On Tuesday, the U.S. 30-year Treasury note topped 5% for the first time since 2007. The 30-year note closed at 4.95%, higher than the 10-year note’s 4.81% closing level. The two-year note closed at 5.60%.
Rates are skyrocketing because bond buyers are reacting to the Federal Reserve’s recent comments that it could hold interest rates higher for longer. Bondholders are demanding (and getting) more juice for holding U.S. long-term debt. The federal budget deficit will continue to grow, and the Treasury will have to issue more bonds, likely driving long-term rates even higher.
Jury selection in the Sam Bankman-Fried trial began Tuesday. SBF, as he is called, was one of the world’s richest people until he wasn’t. His cryptocurrency exchange, FTX, imploded and some $8 billion in investors’ funds have evaporated — or at least remain well hidden.
Coincidentally, Michael Lewis’ new book about SBF was officially released on Tuesday. Whether “Going Infinite” will join his other best-sellers, including “Moneyball” and “The Big Short,” remains to be seen, but a wise person would not bet against it.

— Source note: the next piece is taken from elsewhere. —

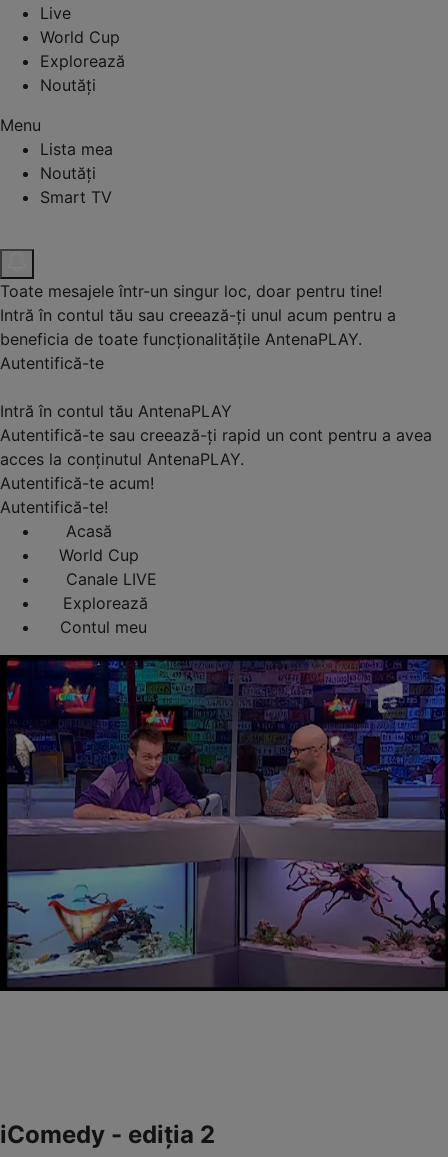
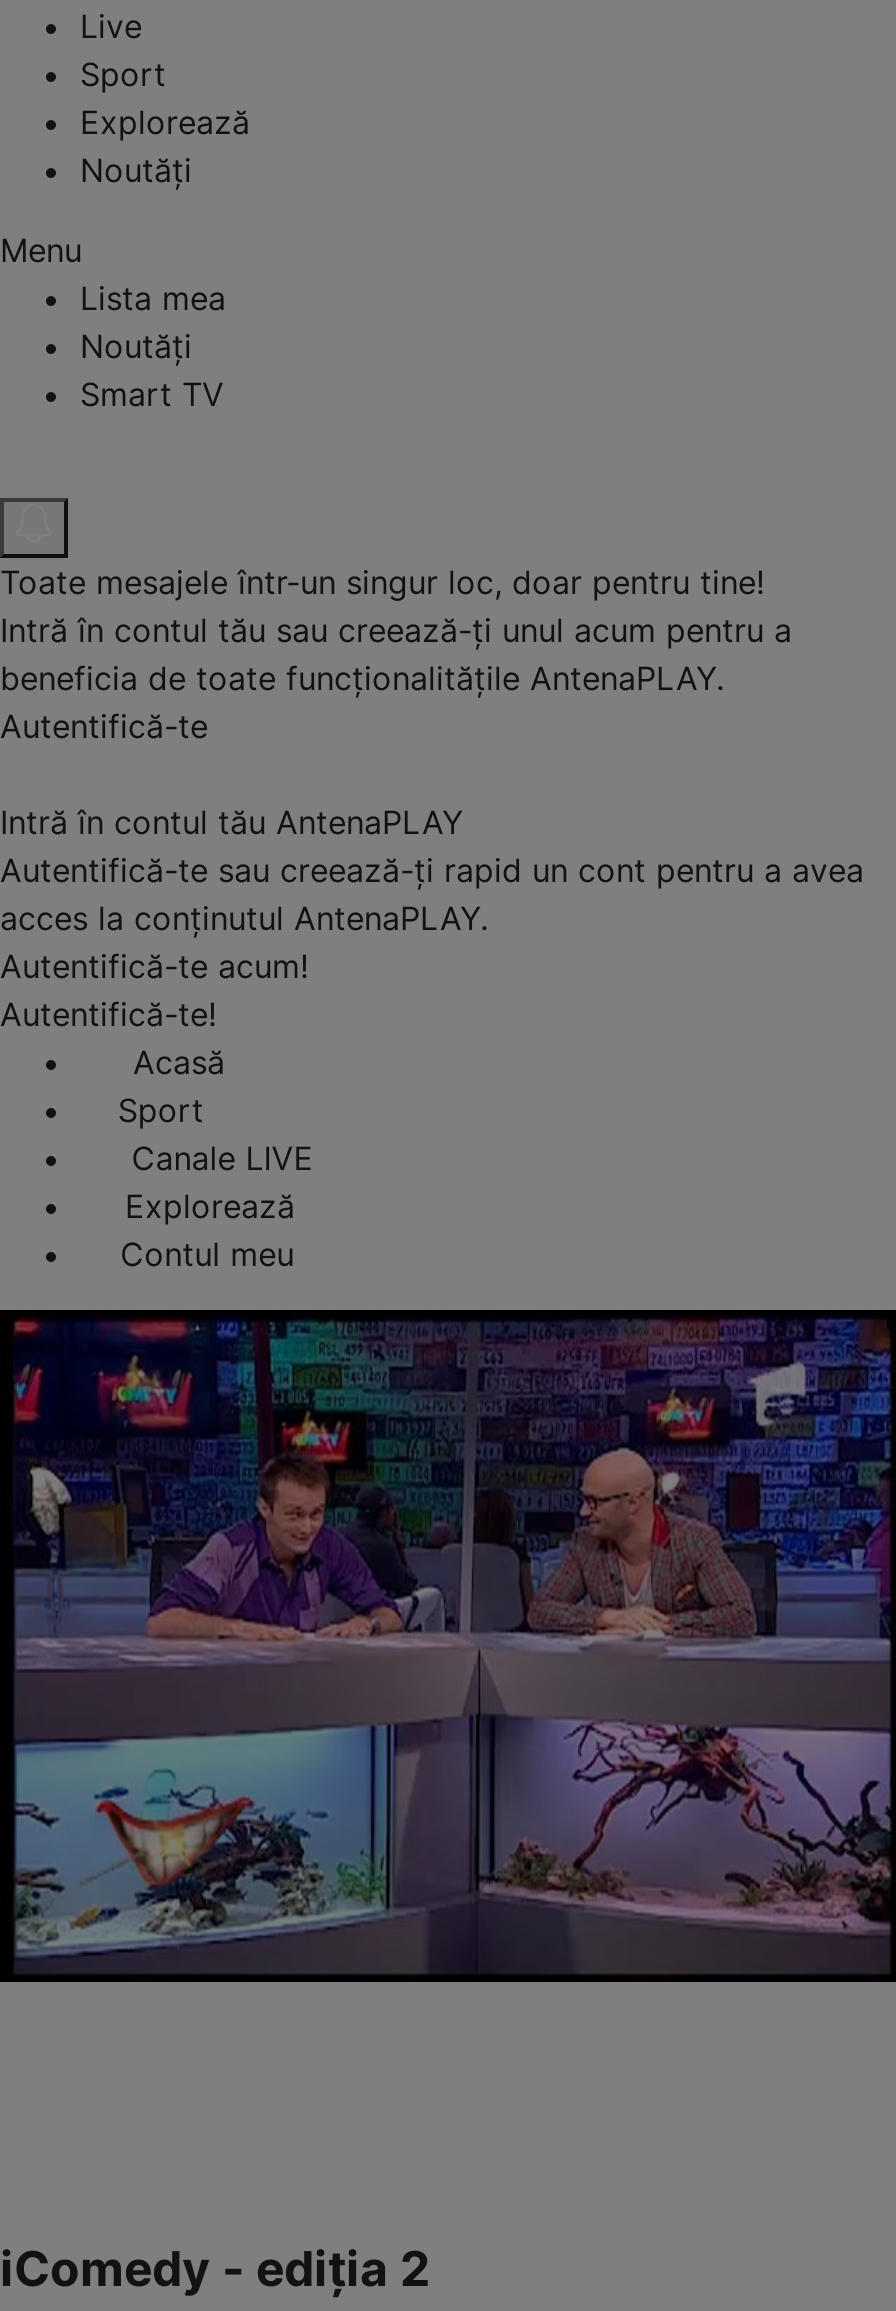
[40,27,120,47] World Cup -> [80,53,166,93] Sport
[59,545,139,565] World Cup -> [118,1089,204,1129] Sport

The estimable Molly White wrote a review of the book, and she is not amused. Here are a couple of her observations:
At no point does Lewis seem to reflect on whether the six months he spent shadowing Bankman-Fried prior to the CEO’s fall from grace — during which Lewis thought he was writing the story of a nerdy tycoon’s rise to unimaginable wealth and influence in a possible new sector of finance — may have influenced his own evaluation of the situation.
To this day, Bankman-Fried claims that the collapse of FTX, and the more than $8 billion in missing customer funds, is all the result of mismanagement and sloppy record-keeping, but not intentional fraud. By writing a book that largely backs up Bankman-Fried’s claims, Lewis seems to be staking his own substantial reputation on this being the truth — or, at least, on the government being unable to prove beyond a reasonable doubt that it isn’t. If Bankman-Fried is convicted in the upcoming trial, Lewis’s book will take an awkward place on the shelves of history.
Read the whole review for details.
A more uncritical look at Lewis’s new book appeared in Monday’s New York Times.